Many of the problems experienced by a patient with heart failure are due to a ‘vicious circle’ of events in which pathophysiological responses to the falling cardiac output cause further deterioration in cardiac function over time. These responses include ventricular remodeling, neurohumoural activation (increased sympathetic activity; increased atrial natriuretic peptide; increased angiotensin II), increased activity of the renin-angiotensin-aldosterone system (RAAS) causing fluid retention, vasoconstriction and sodium retention.
Table 1.
The New York Heart Association (NYHA) Classification of Heart Failure
| Class I |
Asymptomatic Left Ventricular Dysfunction Cardiac disease but no undue dyspnoea on exercise. |
| Class II |
Mild Heart Failure Cardiac disease causing slight limitation of physical activity, with dyspnoea on ordinary activity. |
| Class III |
Moderate Heart Failure Cardiac disease causing marked limitation of physical activity, with dyspnoea on less than ordinary activity. |
| Class IV |
Severe Heart Failure Cardiac disease causing dyspnoea at rest. |
Treatment Goals
Traditionally, treatments for heart failure have concentrated on relieving the effects of fluid retention (pulmonary and peripheral oedema) with diuretics and on increasing contractility of the myocardium with digoxin. Now a wider range of approaches is available to modulate most of the various compensatory systems that are activated in heart failure. The aims of treatment are:
to improve symptoms
to improve functional capacity
to improve quality of life
to increase survival.
Much can be done to improve the condition and prognosis of a patient with heart failure without using drugs. Dietary salt restriction, avoidance of alcohol, a planned exercise programme and weight loss have all been shown to be beneficial. Both surgical reconstruction of the myocardium and sophisticated biventricular pacing devices can also play a part.

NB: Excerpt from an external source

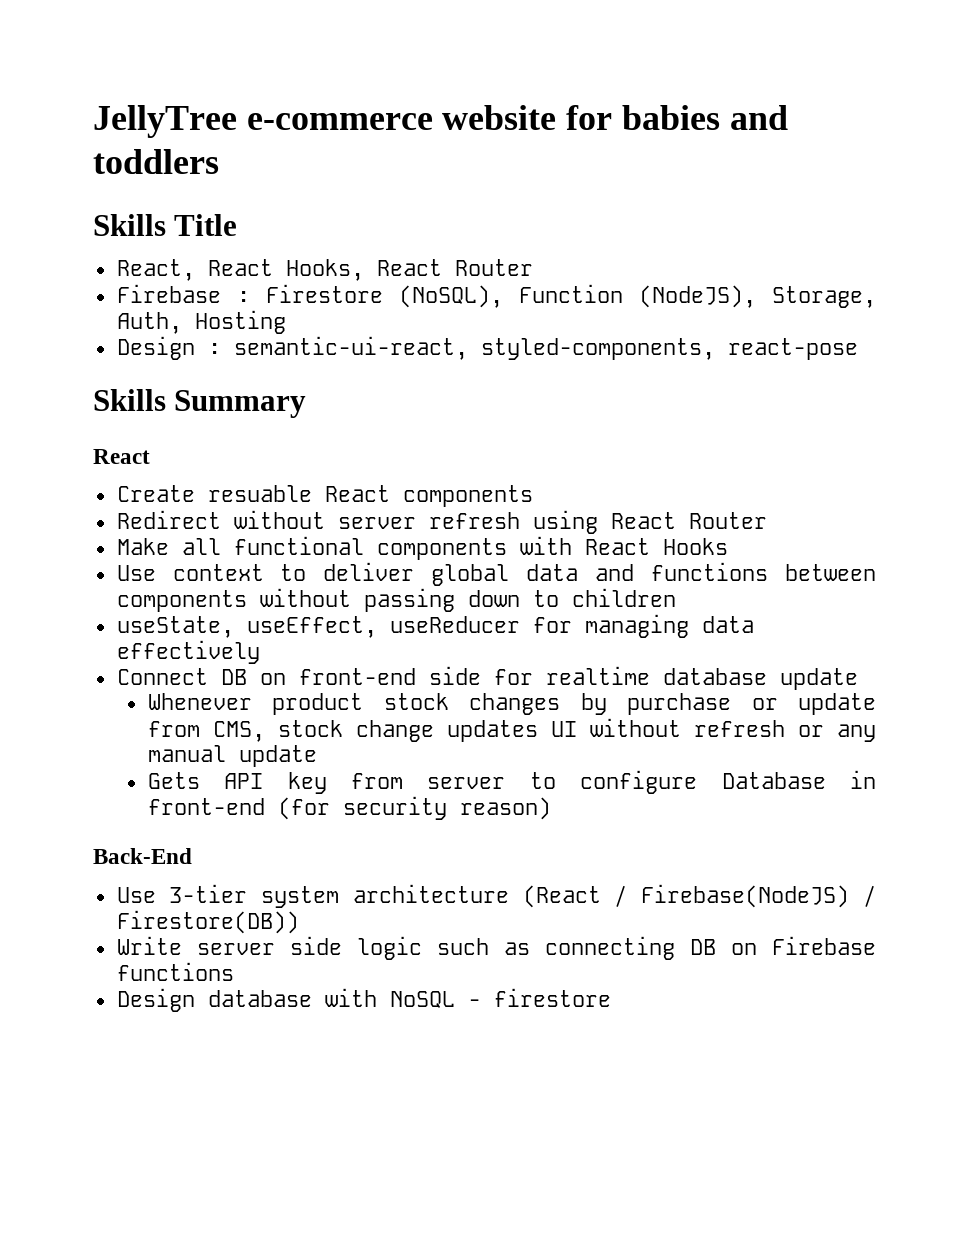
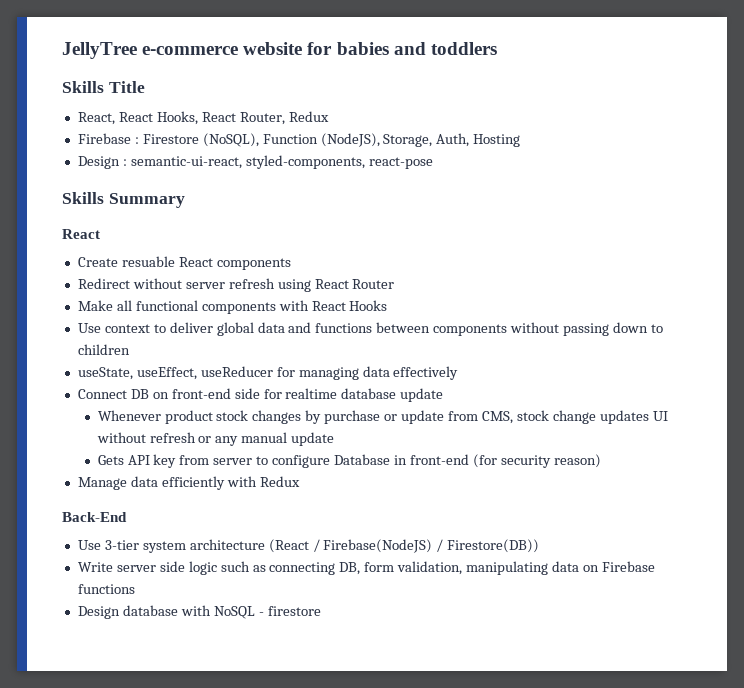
[454,259,533,276] Router -> [239,111,329,125] Router, Redux
(551, 808) none -> [77,476,300,490] // Manage data efficiently with Redux
[689,939,716,955] DB -> [339,561,580,575] DB, form validation, manipulating data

However, drug treatment forms the cornerstone of the management of a patient with chronic heart failure and very significant advances have been made in the last 20 years in our understanding of which drugs to use in particular circumstances. This increased understanding has led to dramatic improvements in the outlook for patients with heart failure: the annual mortality rate for patients with moderate (Class II–III) heart failure has fallen by more than 50% in 20 years.

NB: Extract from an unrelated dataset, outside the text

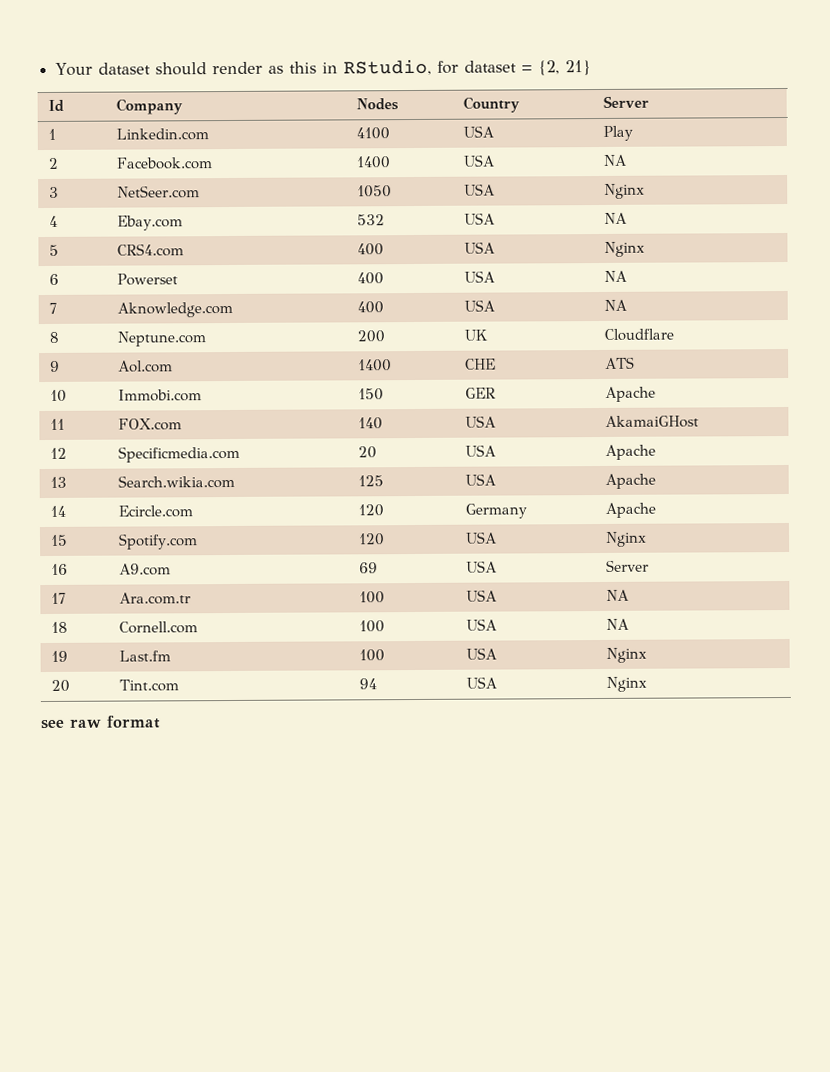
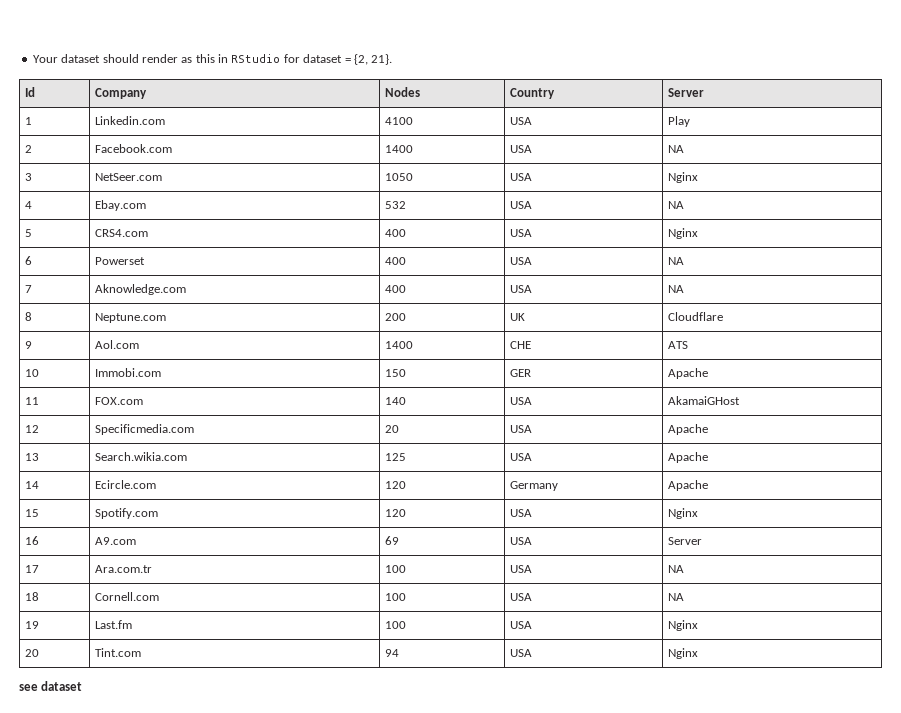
[343,59,433,76] RStudio, -> [231,54,281,63] RStudio
[565,60,592,76] 21} -> [371,54,393,65] 21}.
[69,715,161,729] raw format -> [41,681,83,691] dataset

The evidence-base is reviewed in this paper regarding the different pharmacological approaches to the management of heart failure. An attempt to draw all the data together to provide some recommendations on how the various drugs may be used alone or in combination to the best effect in different types of patient has also been done. Some important questions remain unanswered, particularly about the relevance of the (largely American and European) evidence-base to Malawian patients.
Diuretics
Diuretics have been a fundamental part of the treatment of heart failure for decades. In fact, because the use of diuretics was well established before the advent of controlled clinical trials and evidence-based practice, there is little formal evidence of their effectiveness. But virtually all patients with heart failure receive diuretics and all those who took part in the trials that have demonstrated the effectiveness of Angiotensin Concerting Enzyme (ACE) inhibitors, β-blockers and the other drugs discussed below were taking diuretics in addition to the test drug. So it is standard practice to give a patient with heart failure a thiazide or loop diuretic, with the addition of the potassium sparing agents amiloride, or triamterene depending on the degree of oedema and the intensity of the effect that is required - as well as another drug.1,2
Vasodilators
Venous and arterial vasodilators reduce pre-load and after-load on the heart, respectively. They should thereby relieve heart failure. Two groups of vasodilators have been studied systematically: a combination of hydralazine and isosorbide dinitrate and the ACE inhibitors. The latter have many other effects in addition to vasodilatation.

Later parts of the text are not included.